I was so hopeful. Yesterday, I felt like I was capable of anything I tried to do. I had a rough night… toddler refused to sleep, I was hungry and irritated, I slipped and ate during fasting because I was up all night and couldn’t take the hunger anymore. By the time I got to sleep, I felt completely defeated. Emotionally, mentally and physically drained. Had nightmares all night.
I woke up in a horrible state of mind. Angry that I couldn’t eat. Angry that when it was time to eat, I wouldn’t be able to eat something I actually wanted. And then angry for caring about food that way, and I punished myself by just not eating at all, all day. My blood sugar bottomed out (I’m a diabetic), and it was awful. I didn’t want to do a damn thing. I decided to take a 30 minute nap and try to reset my brain.
I woke up again, and got dressed and just told myself, we are accomplishing something today, and every day from now on, so get it together and step over the hurdle.
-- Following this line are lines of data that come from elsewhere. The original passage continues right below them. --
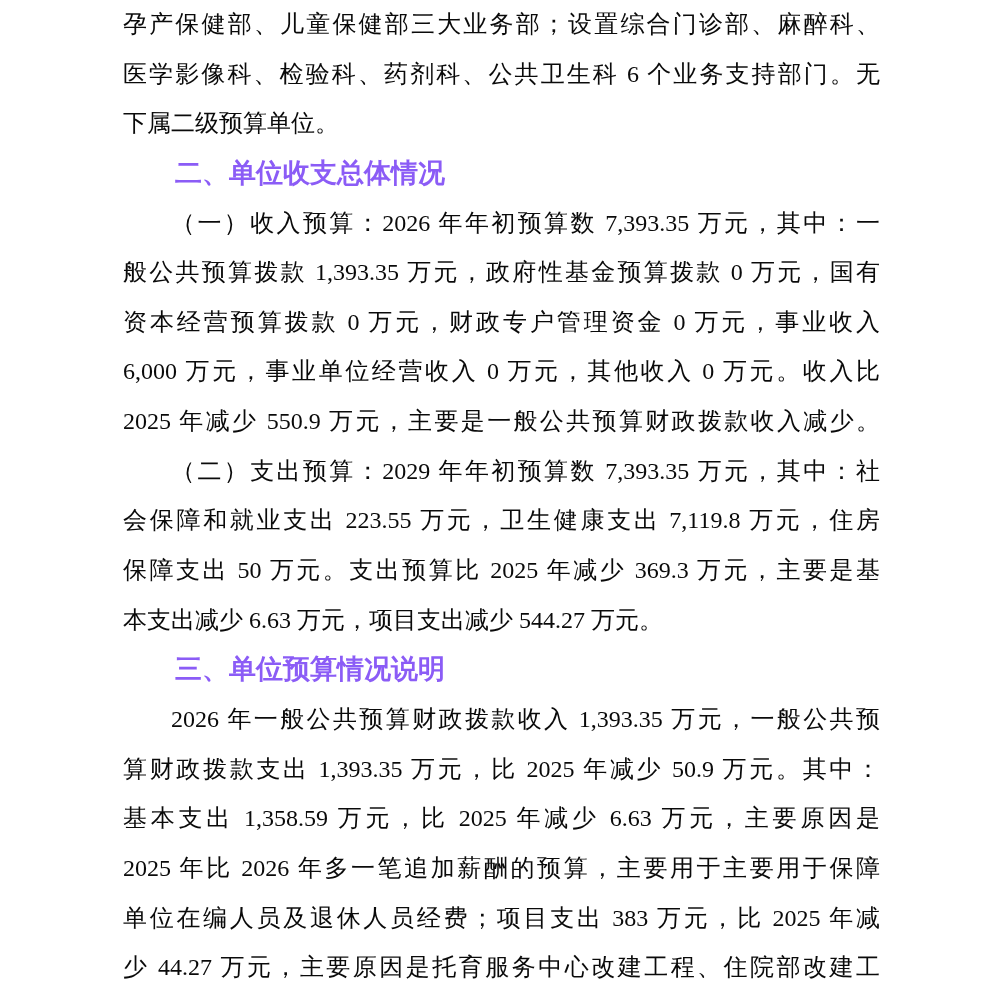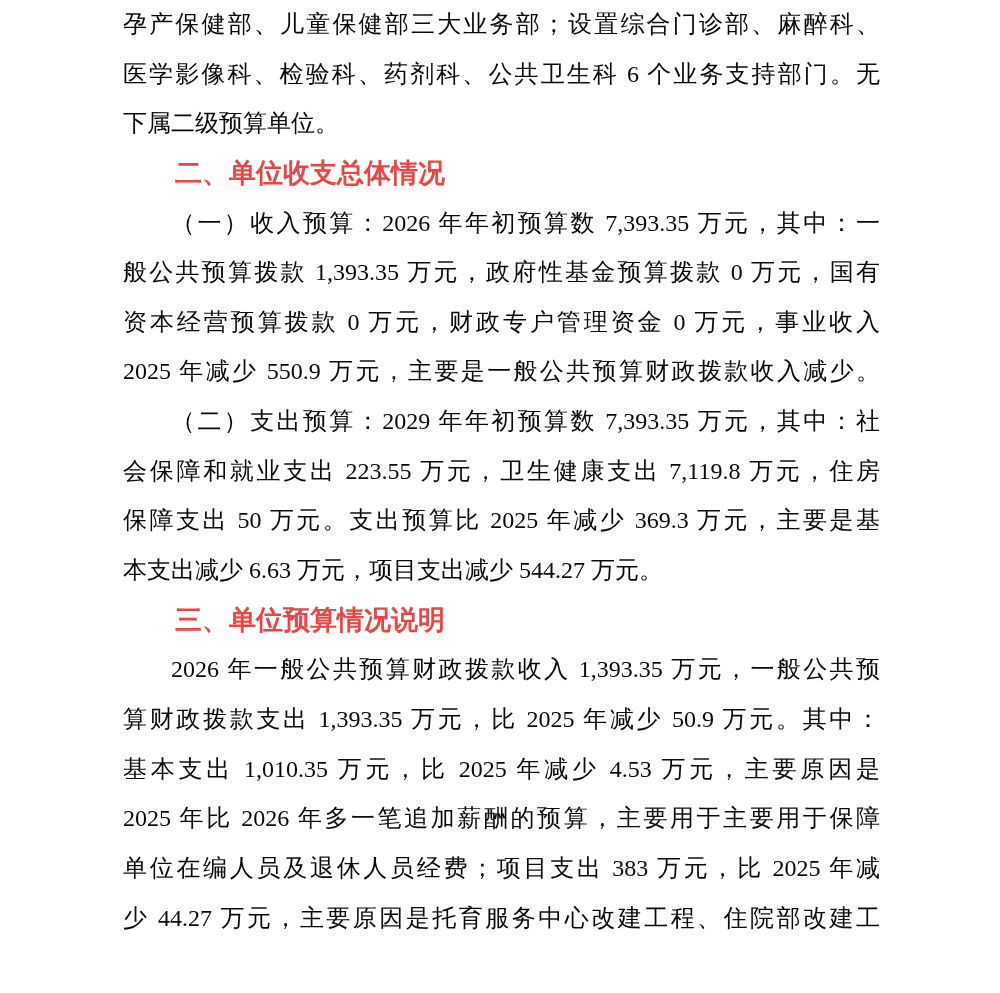"二、单位收支总体情况" .heading { color: #ef4444 -> #8b5cf6 }
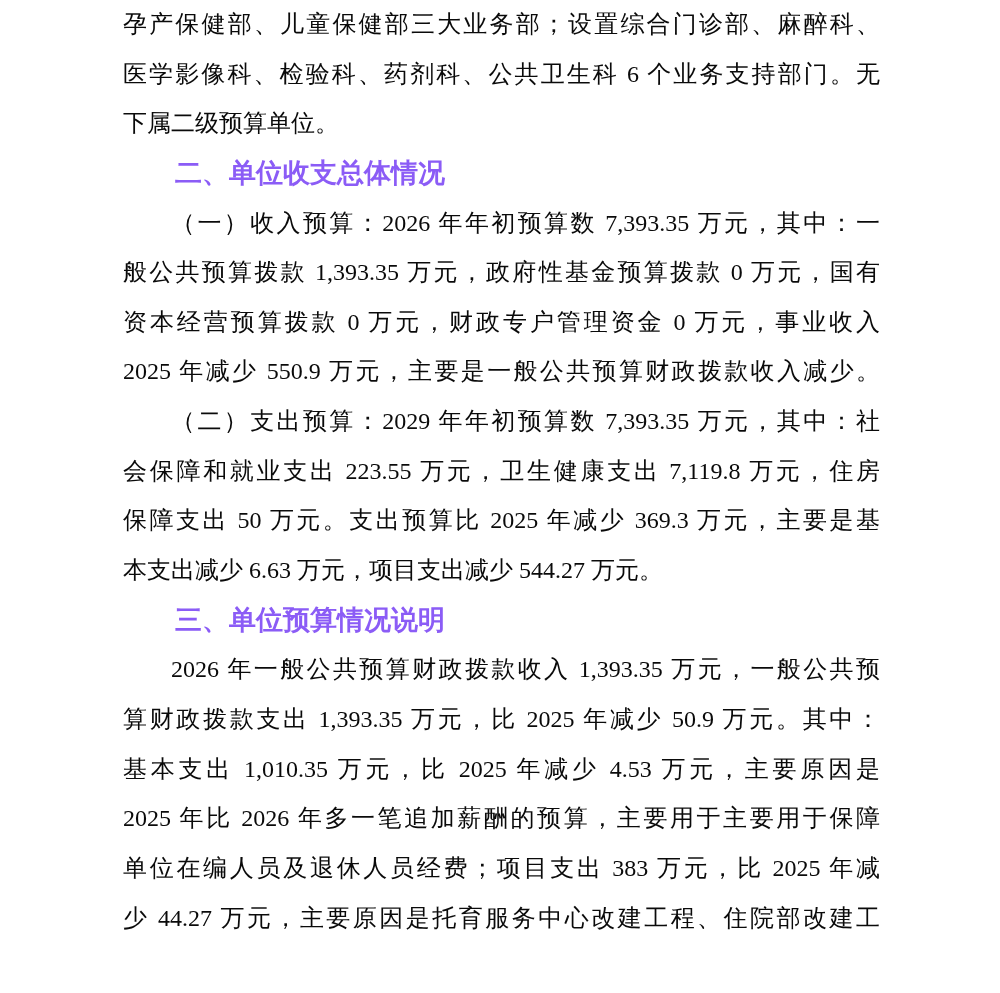"6,000 万元，事业单位经营收入 0 万元，其他收入 0" div.line { html: none -> <div>6,000 万元，事业单位经营收入 0 万元，其他收入 0 万元。收入比</div> }
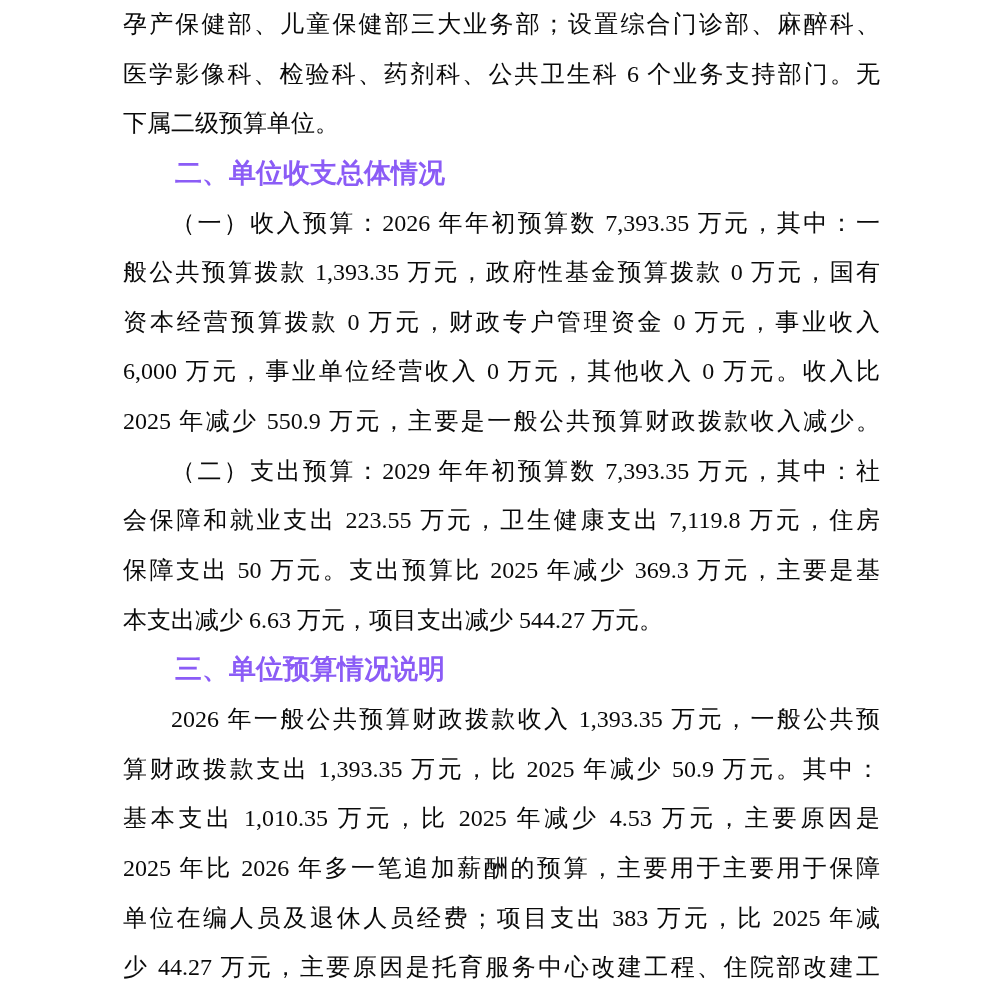"基本支出 1,010.35 万元，比 2025 年减少" div.line { text: 1,010.35 万元，比 2025 年减少 4.53 -> 1,358.59 万元，比 2025 年减少 6.63 }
So I did. I told my husband let’s go to the store. I decided to go to my favorite store, the Impulse Shopper’s Emporium aka Dollar Tree.
It hurt. It hurt so badly. I felt like crying. My crooked back failed me, I had to squat in the floor, my arms seized from trying to hold myself up because my legs couldn’t. I kept pushing. I made it through half the store and had to call it quits. That anger came back. I went back to the car and angry and disappointed tears stung my eyes. I beat myself up because I didn’t make it. It took my husband shaking me to remind me I had just walked more than 50’ for the first time in almost 2 years and I can’t fix this in a day.
I’m still not feeling the joy and courage I felt yesterday but I’m not feeling as defeated as I did when I limped out of the store after what felt like a huge failure. Tomorrow is a new day.